### Problem requirements:
Could you please retype all of the records exactly, skipping any pictures?

### Data records:
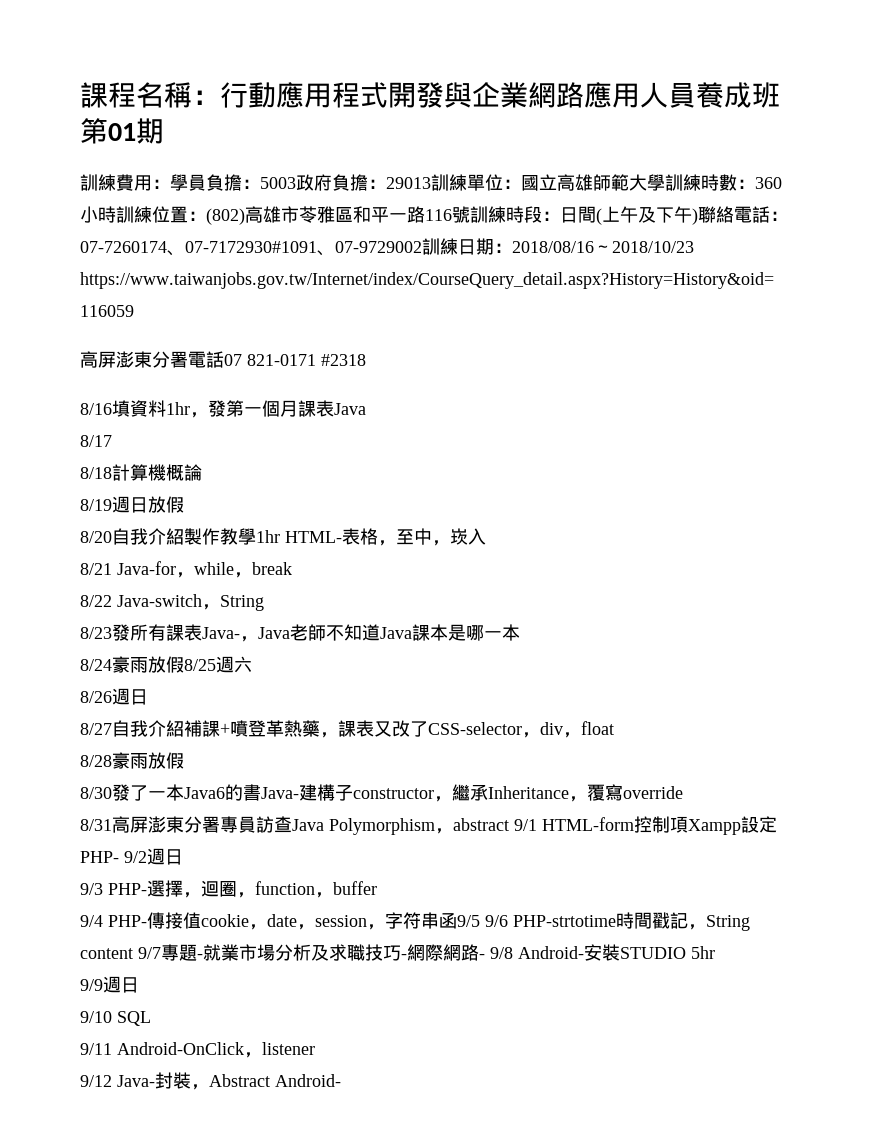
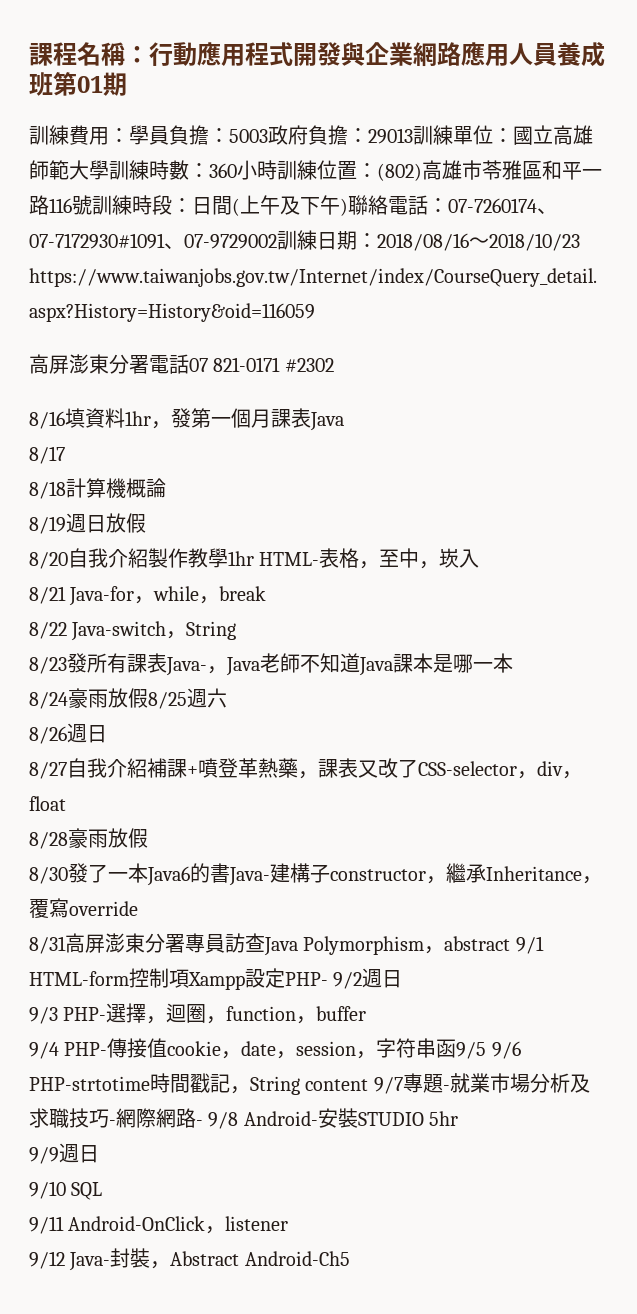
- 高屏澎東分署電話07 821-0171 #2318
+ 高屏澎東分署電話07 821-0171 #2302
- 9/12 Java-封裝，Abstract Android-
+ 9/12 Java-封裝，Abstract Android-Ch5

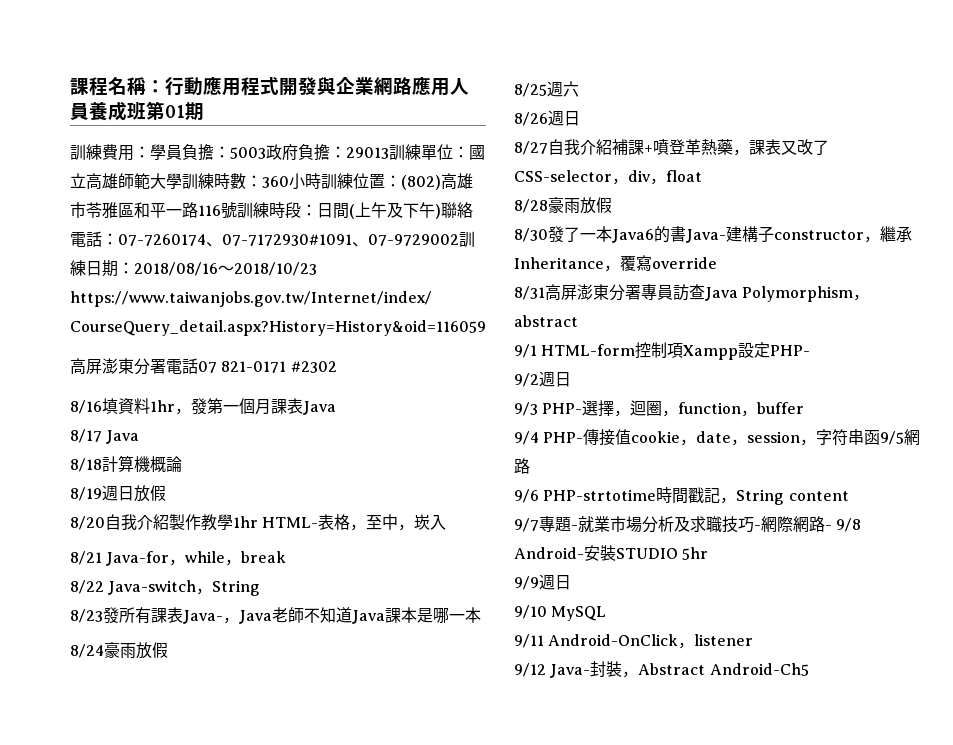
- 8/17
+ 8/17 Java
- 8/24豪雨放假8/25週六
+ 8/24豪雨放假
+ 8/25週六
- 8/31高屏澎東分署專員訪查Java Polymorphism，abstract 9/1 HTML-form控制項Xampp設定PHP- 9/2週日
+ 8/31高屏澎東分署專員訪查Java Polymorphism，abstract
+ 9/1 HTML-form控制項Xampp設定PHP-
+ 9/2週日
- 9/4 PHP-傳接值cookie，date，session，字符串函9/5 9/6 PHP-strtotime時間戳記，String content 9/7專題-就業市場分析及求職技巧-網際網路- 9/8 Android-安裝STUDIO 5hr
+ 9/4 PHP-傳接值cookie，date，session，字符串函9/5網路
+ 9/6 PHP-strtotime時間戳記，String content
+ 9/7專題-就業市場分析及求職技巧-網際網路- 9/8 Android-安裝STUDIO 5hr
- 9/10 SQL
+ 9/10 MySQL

### Solution for this task:
- 高屏澎東分署電話07 821-0171 #2318
+ 高屏澎東分署電話07 821-0171 #2302
- 9/12 Java-封裝，Abstract Android-
+ 9/12 Java-封裝，Abstract Android-Ch5

- 8/17
+ 8/17 Java
- 8/24豪雨放假8/25週六
+ 8/24豪雨放假
+ 8/25週六
- 8/31高屏澎東分署專員訪查Java Polymorphism，abstract 9/1 HTML-form控制項Xampp設定PHP- 9/2週日
+ 8/31高屏澎東分署專員訪查Java Polymorphism，abstract
+ 9/1 HTML-form控制項Xampp設定PHP-
+ 9/2週日
- 9/4 PHP-傳接值cookie，date，session，字符串函9/5 9/6 PHP-strtotime時間戳記，String content 9/7專題-就業市場分析及求職技巧-網際網路- 9/8 Android-安裝STUDIO 5hr
+ 9/4 PHP-傳接值cookie，date，session，字符串函9/5網路
+ 9/6 PHP-strtotime時間戳記，String content
+ 9/7專題-就業市場分析及求職技巧-網際網路- 9/8 Android-安裝STUDIO 5hr
- 9/10 SQL
+ 9/10 MySQL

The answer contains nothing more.